Written by Picus Labs | Nov 12, 2025 12:00:01 PM

DEV-1084 is a destructive threat actor that emerged publicly in December 2022 [1], when it launched its first known attack and established a victim payment portal on the Tor network. Operating under the guise of the "DarkBit" persona, the group presents itself as a financially motivated ransomware operator. However, its operational behavior reveals a deeper strategic motive centered on disruption rather than profit. The group’s campaigns involve simultaneous on-premises encryption and the mass deletion of cloud-based resources, an irreversible act that effectively wipes out victim environments [2]. This dual approach demonstrates that the ransomware component primarily functions as a wiper and a means of misdirection, aligning DEV-1084’s activity with broader objectives of destruction and psychological impact rather than extortion.

DEV-1084’s "DarkBit" persona further complicates attribution by blending ideological narratives. In February 2023, the group modified its Tor portal to feature politically charged imagery, including the statement "Against any kind of racism, fascism, and apartheid." [1].

Evidence strongly indicates that DEV-1084 operates in close coordination with MERCURY, an Iranian state-linked group publicly attributed by U.S. Cyber Command to Iran’s Ministry of Intelligence and Security (MOIS). Microsoft’s analysis has established a technical and operational overlap between the two entities: DEV-1084’s operators have used infrastructure and tools historically associated with MERCURY, including the IP address 146.70.106[.]89, the MULLVAD VPN service, and remote access utilities such as Rport and a customized version of Ligolo. Moreover, the command-and-control domain vatacloud[.]com, leveraged in DEV-1084’s operations, has been attributed with high confidence to MERCURY operators.

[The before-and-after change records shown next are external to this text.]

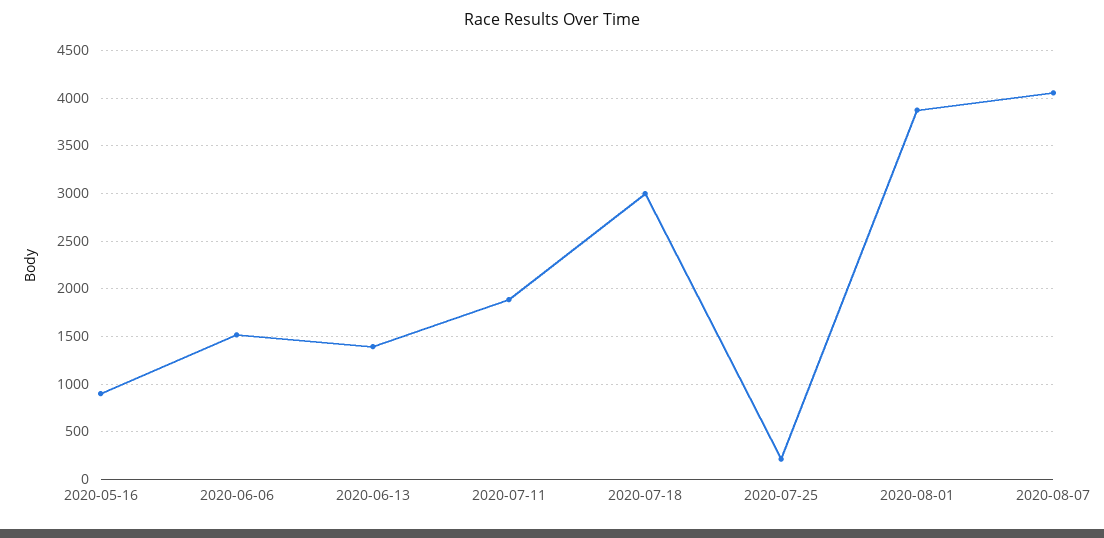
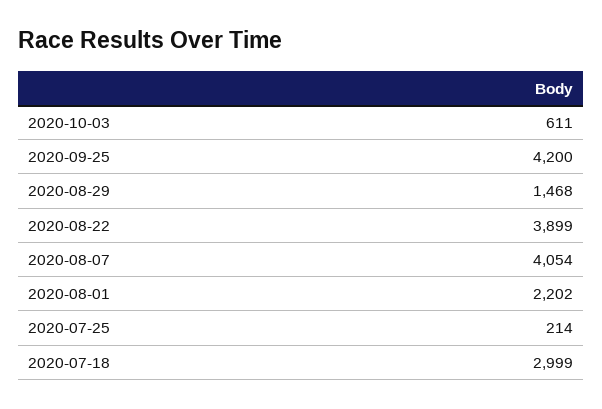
2020-05-16: 900 -> none
2020-06-06: 1500 -> none
2020-06-13: 1400 -> none
2020-07-11: 1900 -> none
2020-08-01: 3900 -> 2202
2020-10-03: none -> 611
2020-09-25: none -> 4200
2020-08-29: none -> 1468
2020-08-22: none -> 3899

In typical attack chains, MERCURY initially gains access to targets through the remote exploitation of unpatched internet-facing devices, subsequently transferring that access to DEV-1084 to conduct destructive follow-on operations [2]. This partnership reflects a division of labor commonly seen in state-aligned offensive cyber campaigns, where initial intrusion teams coordinate with specialized operators responsible for impact execution.

In this post, we will examine the activities of DEV-1084 and MERCURY, trace their coordinated attack campaigns, and analyze the tactics, techniques, and procedures (TTPs) that define their destructive operations in hybrid environments.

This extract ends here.